### Version difference data
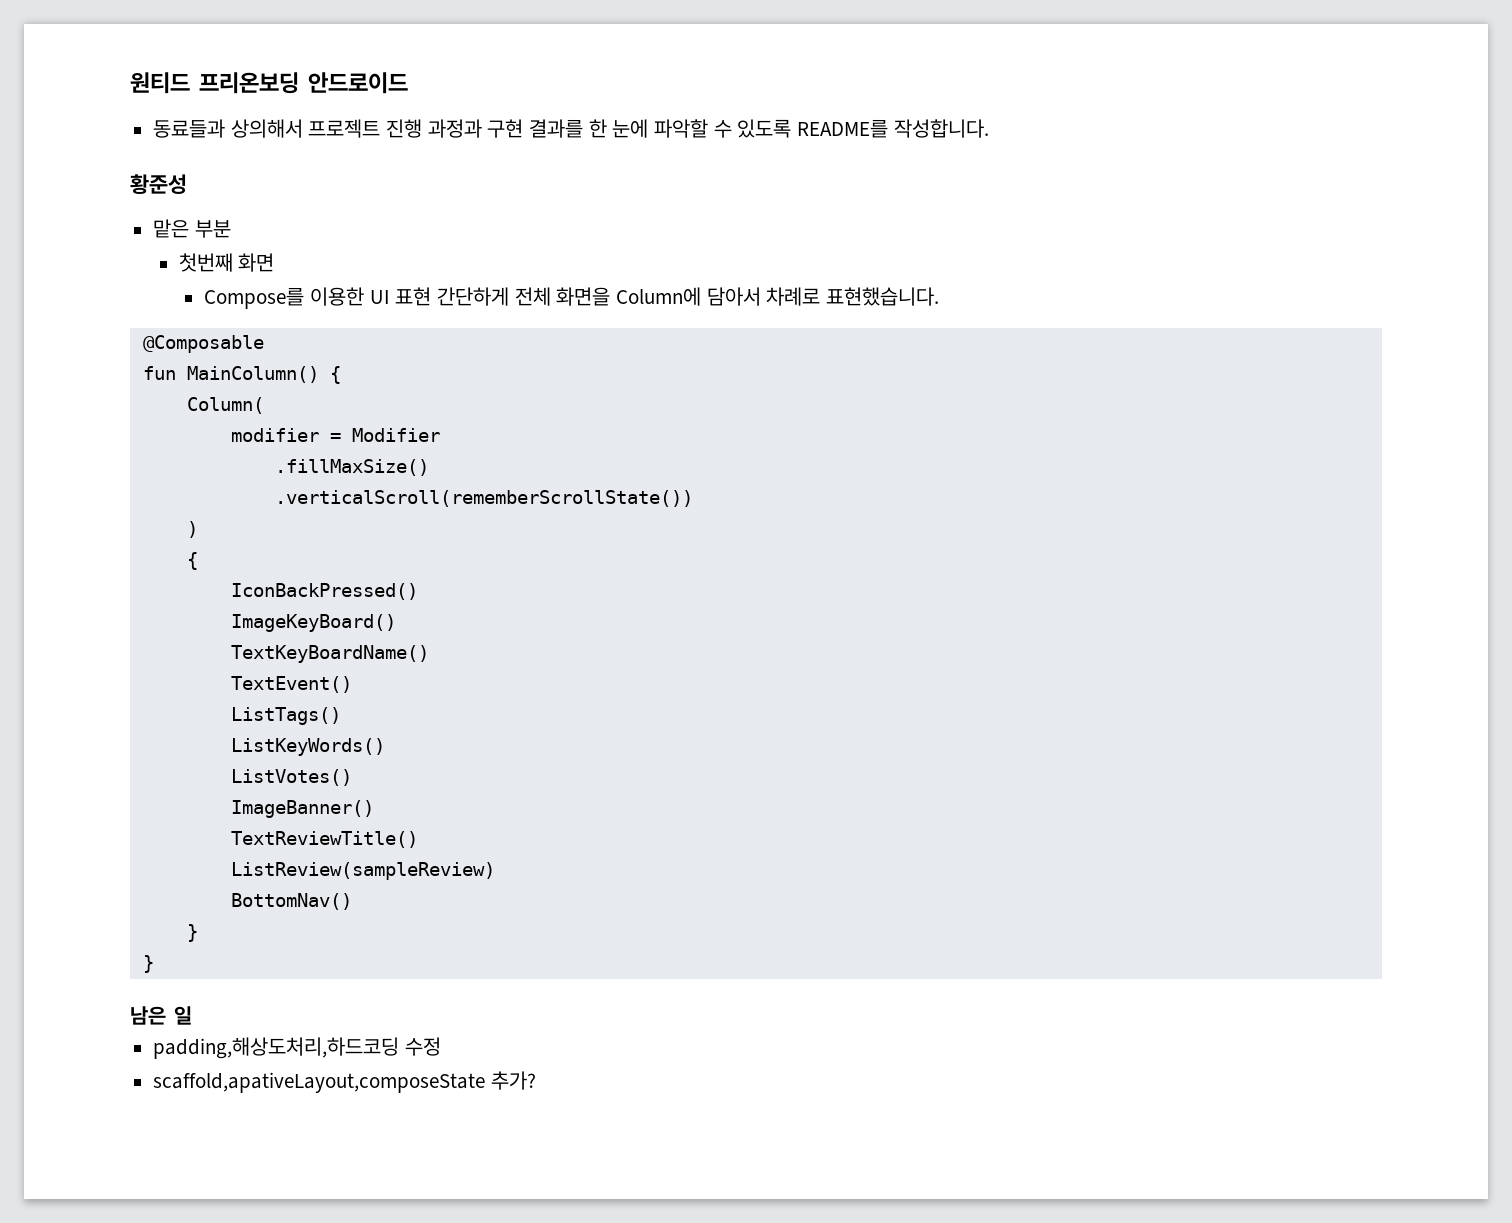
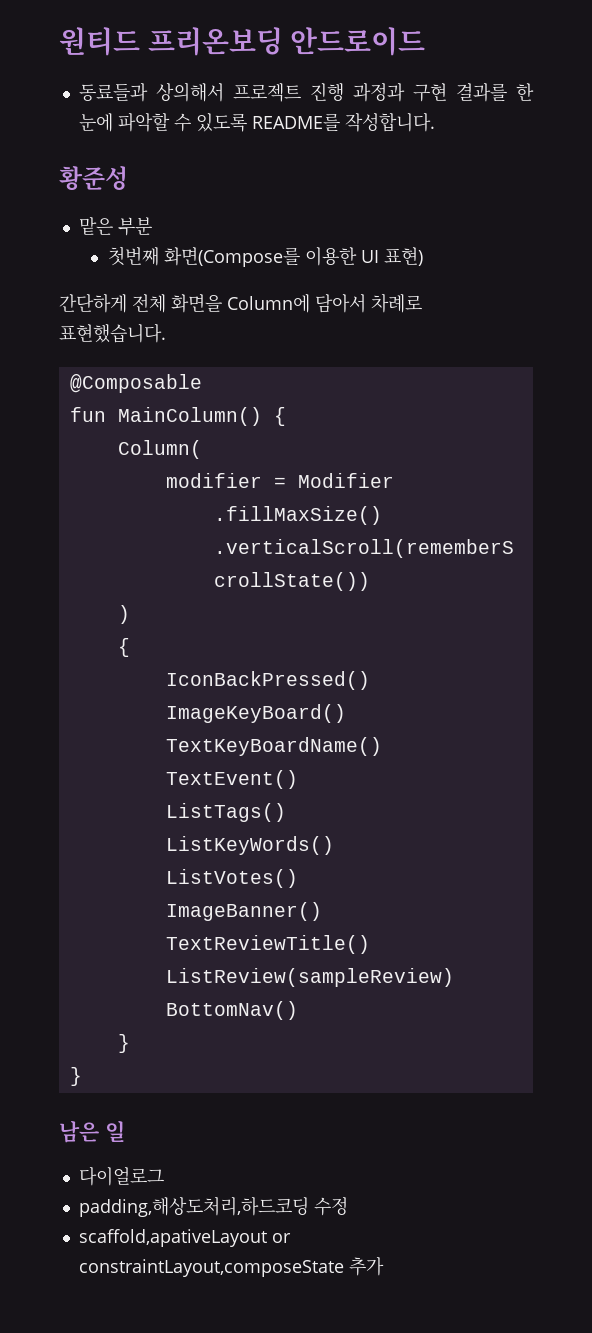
- 첫번째 화면
- Compose를 이용한 UI 표현 간단하게 전체 화면을 Column에 담아서 차례로 표현했습니다.
+ 첫번째 화면(Compose를 이용한 UI 표현)
+ 간단하게 전체 화면을 Column에 담아서 차례로 표현했습니다.
+ 다이얼로그
- scaffold,apativeLayout,composeState 추가?
+ scaffold,apativeLayout or constraintLayout,composeState 추가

### Work to be completed
The response must contain each line above that holds the string "composeState".

### Response to the exercise
- scaffold,apativeLayout,composeState 추가?
+ scaffold,apativeLayout or constraintLayout,composeState 추가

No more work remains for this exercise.